Who Dat?

Back in the 80s, long before the X-Games existed, Tom Haig traveled the world as an extreme athlete. He visited more than 50 countries as an international high diver, doing multiple somersault tricks from over 90 feet.

That life came crashing down one Sunday morning in 1996. While training on his mountain bike, he smashed into the grill of a truck and became paralyzed from the waist down. But less than a year later he completed a 100-mile ride on a hand-cycle and traveled by himself to Europe and the Middle East.

Since then he has continued to travel the world as a consultant, writer and video producer. He spent six months launching a Tibetan radio station in the Himalayas and shot documentary shorts on disability in Bangladesh, France, Albania, Ghana and most recently Nepal.

Friday, April 21, 2017

20 Pools - A Swimming Odyssey: Pool #17: Lincoln Park Pool, Milwaukee, Wisconsin, USA

Having spent several years in France, it pains me to leave after such a short stint. But with the bank account drained and my prospects of finding legal work null, it was time to return to Oregon.
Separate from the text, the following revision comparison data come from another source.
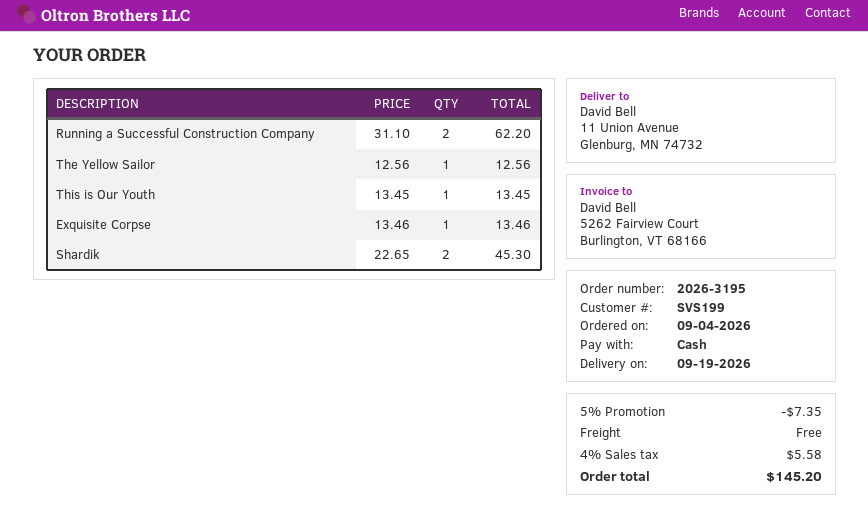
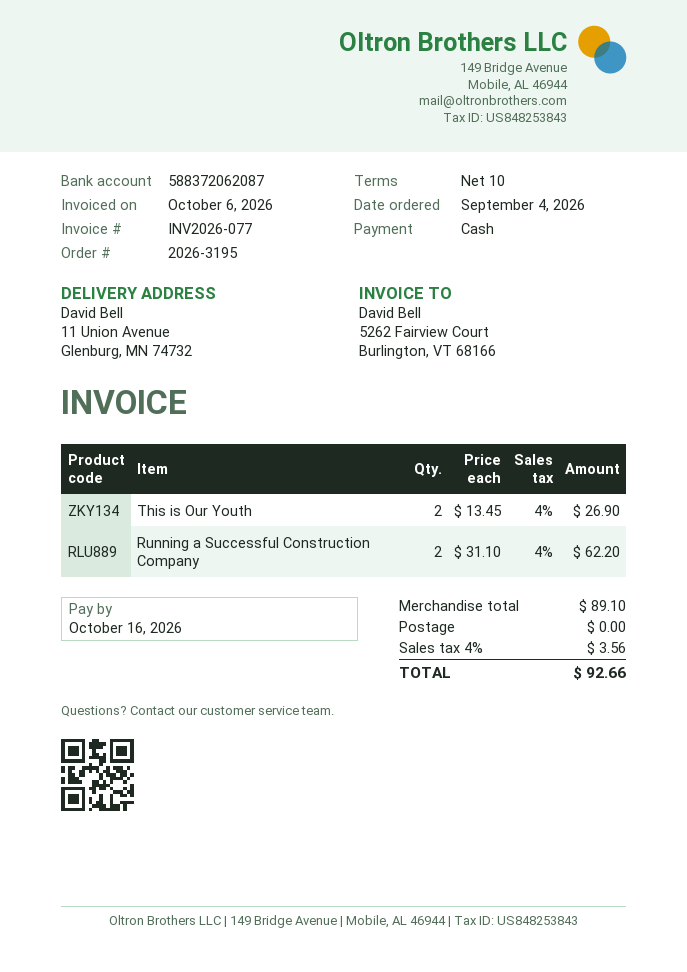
The Yellow Sailor: 1 x 12.56 = 12.56 -> none
This is Our Youth: 1 x 13.45 = 13.45 -> 2 x 13.45 = 26.90
Exquisite Corpse: 1 x 13.46 = 13.46 -> none
Shardik: 2 x 22.65 = 45.30 -> none
discount: 5% = 7.35 -> none
tax: 4% = 5.58 -> 4% = 3.56
total: 145.20 -> 92.66

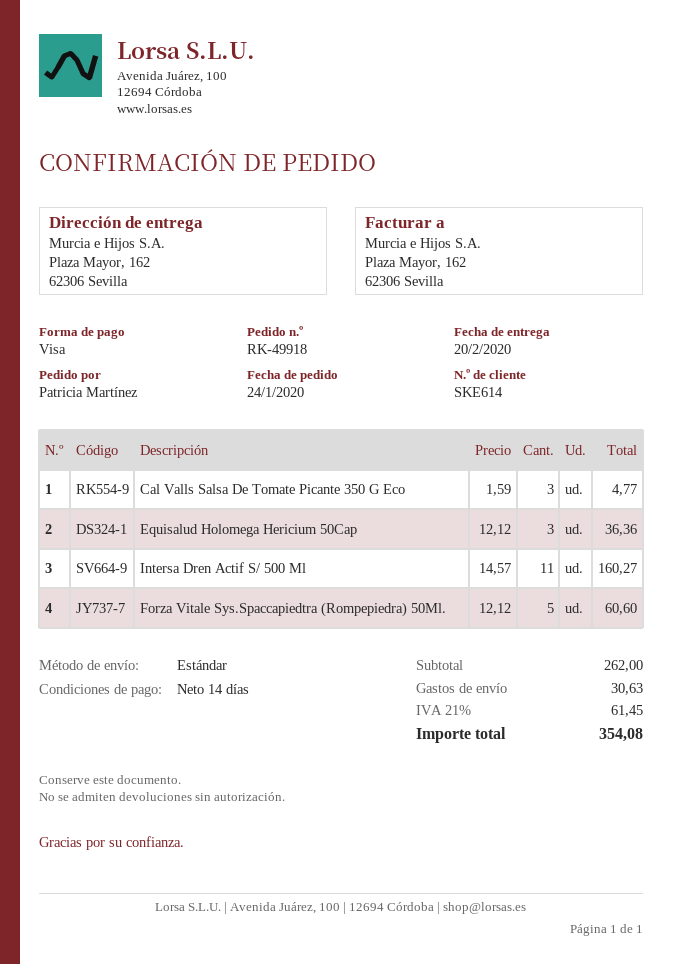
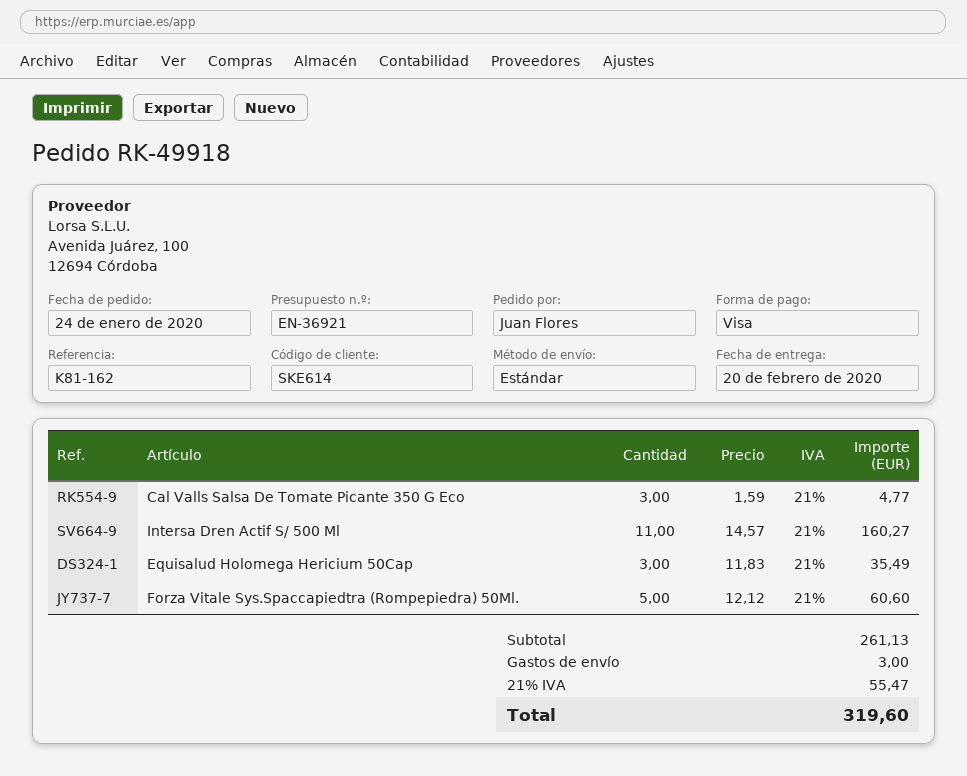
ordered by: Patricia Martínez -> Juan Flores
Equisalud Holomega Hericium 50Cap: 3 x 12.12 = 36.36 -> 3 x 11.83 = 35.49
subtotal: 262.00 -> 261.13
shipping: 30.63 -> 3.00
tax: 21% = 61.45 -> 21% = 55.47
total: 354.08 -> 319.60

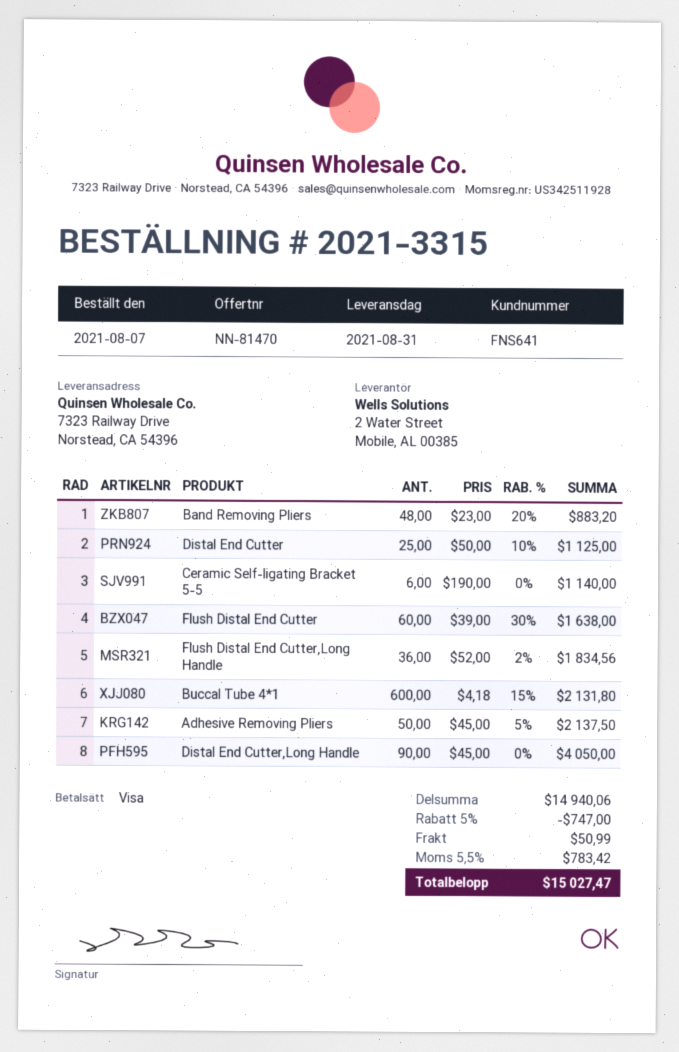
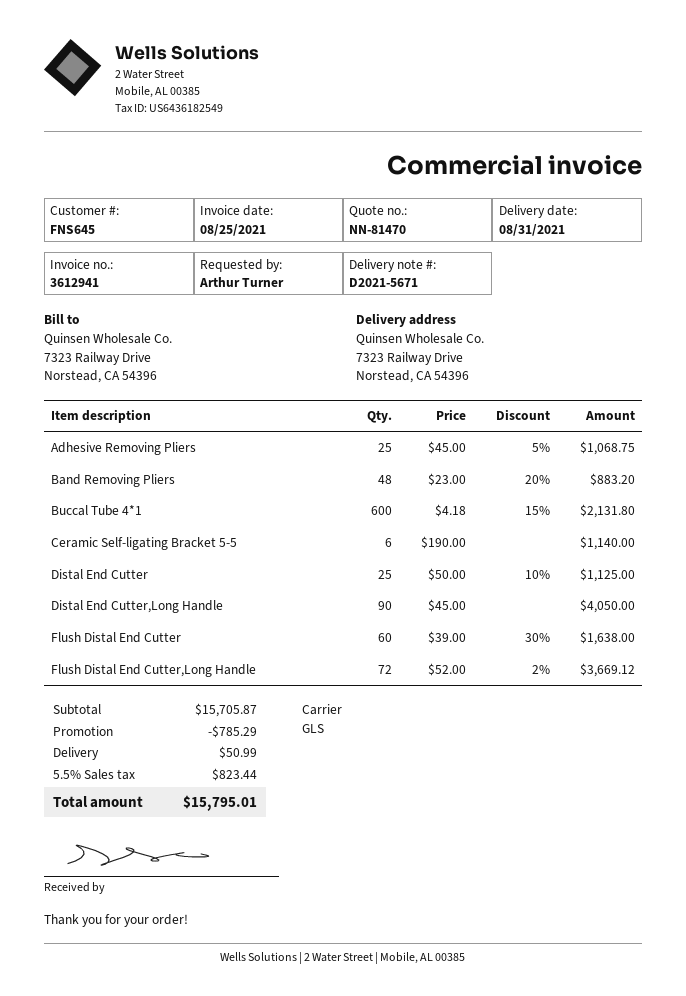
customer number: FNS641 -> FNS645
Flush Distal End Cutter,Long Handle: 36 x 52.00 - 2% = 1834.56 -> 72 x 52.00 - 2% = 3669.12
Adhesive Removing Pliers: 50 x 45.00 - 5% = 2137.50 -> 25 x 45.00 - 5% = 1068.75
subtotal: 14940.06 -> 15705.87
discount: 747.00 -> 785.29
tax: 5.5% = 783.42 -> 5.5% = 823.44
total: 15027.47 -> 15795.01

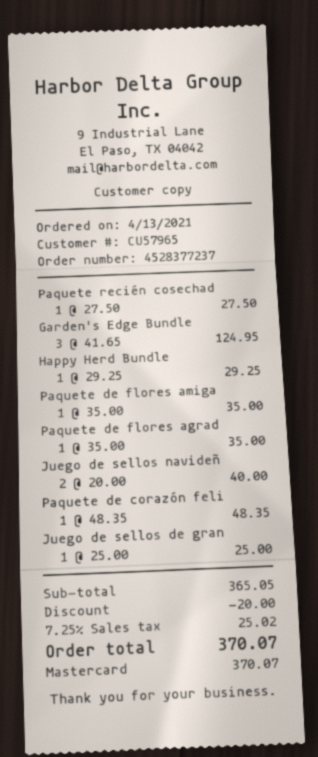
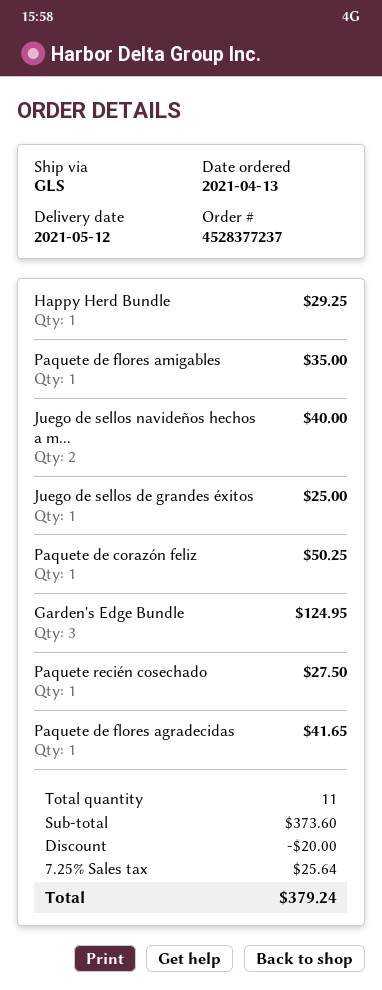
Paquete de flores agrad: 1 for 35.00 -> 1 for 41.65
Paquete de corazón feli: 1 for 48.35 -> 1 for 50.25
subtotal: 365.05 -> 373.60
tax: 7.25% = 25.02 -> 7.25% = 25.64
total: 370.07 -> 379.24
Normally I fly out of Geneva directly to an airport in the States, but I discovered a super-cheap flight on Polish air through Warsaw. I'd never flown out of Poland before, but this odd change of itinerary, proved to be serendipitous glory. In flying east out of Geneva, I had a front row seat to the Swiss and Austrian Alps. The flight out of Warsaw took me north past the Baltic and over the Norwegian fiords. Since it was the middle of July, the sun never set which gave me stunning views of Iceland, Greenland and Eastern Canada before we traced the shores of Lake Michigan into Chicago. Combined with the audacious parade of Himalayas I'd flown over just two weeks earlier, it was the most grandiose view of the globe I'd ever been privy to.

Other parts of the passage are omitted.